For large document batches, you can enable a progress bar by setting show_progress to true. Use the following code.

ingest() parameters and return values

ingest() supports the following parameters:

Parameter	Type	Default	Description
`show_progress`	bool	`False`	Show a progress bar.
`return_failures`	bool	`False`	If `True`, return a tuple `(results, failures)`.
`return_traces`	bool	`False`	If `True`, return trace metrics (timing per stage) with results.
`save_to_disk`	bool	`False`	If `True`, save results to disk and return `LazyLoadedList` proxies (uses `save_to_disk()` config if already set).
`timeout`	int	`100`	Timeout in seconds for job processing.
`max_job_retries`	int	`None`	Maximum retries per job.
`verbose`	bool	`False`	Enable verbose logging.
`enable_telemetry`	bool	`None`	Enable or disable telemetry collection.
`show_telemetry`	bool	`None`	Print telemetry summary after ingest (env: `NV_INGEST_CLIENT_SHOW_TELEMETRY`).
`include_parent_trace_ids`	bool	`False`	If `True`, also return parent job trace IDs (V2 API).

The return value depends on the following flags:

Default: list of results.
return_failures=True: (results, failures).
return_traces=True: (results, traces).
return_failures=True and return_traces=True: (results, failures, traces).
With include_parent_trace_ids=True, an additional element (parent trace IDs) is appended to the tuple when applicable.

# Return only successes
results = ingestor.ingest(show_progress=True)

print(len(results), "successful documents")

Capture Job Failures

You can capture job failures by setting return_failures to true.

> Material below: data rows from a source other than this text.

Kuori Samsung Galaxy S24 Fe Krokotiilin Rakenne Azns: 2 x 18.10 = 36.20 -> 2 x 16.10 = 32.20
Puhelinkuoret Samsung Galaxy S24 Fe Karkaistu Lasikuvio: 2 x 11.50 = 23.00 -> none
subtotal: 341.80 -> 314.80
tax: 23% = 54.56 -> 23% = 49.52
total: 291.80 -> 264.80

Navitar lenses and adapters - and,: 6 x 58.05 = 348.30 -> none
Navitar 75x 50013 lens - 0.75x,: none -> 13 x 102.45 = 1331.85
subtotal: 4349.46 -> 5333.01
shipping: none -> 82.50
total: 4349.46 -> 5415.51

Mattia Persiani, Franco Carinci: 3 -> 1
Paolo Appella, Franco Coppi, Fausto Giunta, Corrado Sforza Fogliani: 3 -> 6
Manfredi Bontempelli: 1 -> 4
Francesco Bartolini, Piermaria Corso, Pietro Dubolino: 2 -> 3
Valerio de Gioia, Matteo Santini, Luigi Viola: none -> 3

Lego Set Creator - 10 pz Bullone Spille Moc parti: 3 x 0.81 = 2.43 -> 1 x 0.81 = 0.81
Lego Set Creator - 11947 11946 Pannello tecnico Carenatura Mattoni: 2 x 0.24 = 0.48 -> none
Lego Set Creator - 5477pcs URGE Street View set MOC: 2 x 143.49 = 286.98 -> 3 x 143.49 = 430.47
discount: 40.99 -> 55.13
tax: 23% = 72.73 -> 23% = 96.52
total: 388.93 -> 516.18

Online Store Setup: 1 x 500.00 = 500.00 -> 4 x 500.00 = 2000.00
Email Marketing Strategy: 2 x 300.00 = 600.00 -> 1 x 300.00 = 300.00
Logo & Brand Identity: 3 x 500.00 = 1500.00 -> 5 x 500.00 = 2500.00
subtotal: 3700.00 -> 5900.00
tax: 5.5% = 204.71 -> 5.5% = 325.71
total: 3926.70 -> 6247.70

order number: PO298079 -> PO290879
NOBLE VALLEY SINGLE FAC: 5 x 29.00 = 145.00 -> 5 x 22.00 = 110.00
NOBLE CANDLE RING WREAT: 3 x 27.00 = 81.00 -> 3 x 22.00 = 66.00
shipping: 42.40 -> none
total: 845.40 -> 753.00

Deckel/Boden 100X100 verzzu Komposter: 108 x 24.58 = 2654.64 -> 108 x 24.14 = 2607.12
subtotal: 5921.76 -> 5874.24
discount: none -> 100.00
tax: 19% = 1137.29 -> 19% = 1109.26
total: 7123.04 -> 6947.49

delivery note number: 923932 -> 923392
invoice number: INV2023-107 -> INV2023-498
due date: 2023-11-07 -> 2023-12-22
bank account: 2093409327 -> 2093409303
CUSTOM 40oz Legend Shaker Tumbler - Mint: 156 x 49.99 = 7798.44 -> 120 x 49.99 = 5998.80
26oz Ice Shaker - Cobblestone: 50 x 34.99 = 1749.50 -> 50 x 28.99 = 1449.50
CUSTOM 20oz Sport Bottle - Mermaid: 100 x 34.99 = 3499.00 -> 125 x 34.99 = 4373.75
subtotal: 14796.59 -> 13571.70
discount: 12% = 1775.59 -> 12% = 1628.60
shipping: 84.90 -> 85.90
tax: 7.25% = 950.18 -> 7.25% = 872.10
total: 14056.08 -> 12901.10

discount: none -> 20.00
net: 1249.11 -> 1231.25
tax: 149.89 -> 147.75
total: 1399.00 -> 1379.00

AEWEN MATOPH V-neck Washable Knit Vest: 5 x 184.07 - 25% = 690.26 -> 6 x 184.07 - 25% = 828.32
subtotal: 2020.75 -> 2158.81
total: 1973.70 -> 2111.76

Use the following code.

# Return both successes and failures
results, failures = ingestor.ingest(show_progress=True, return_failures=True)

print(f"{len(results)} successful docs; {len(failures)} failures")

if failures:
    print("Failures:", failures[:1])

To also obtain trace metrics (timing per stage), use return_traces=True:

# Return results and traces
results, traces = ingestor.ingest(show_progress=True, return_traces=True)
# Or with failures: results, failures, traces = ingestor.ingest(return_failures=True, return_traces=True)

When you use the vdb_upload method, uploads are performed after ingestion completes. The behavior of the upload depends on the following values of return_failures:

False – If any job fails, the ingest method raises a runtime error and does not upload any data (all-or-nothing data upload). This is the default setting.
True – If any jobs succeed, the results from those jobs are uploaded, and no errors are raised (partial data upload). The ingest method returns a failures object that contains the details for any jobs that failed. You can inspect the failures object and selectively retry or remediate the failed jobs.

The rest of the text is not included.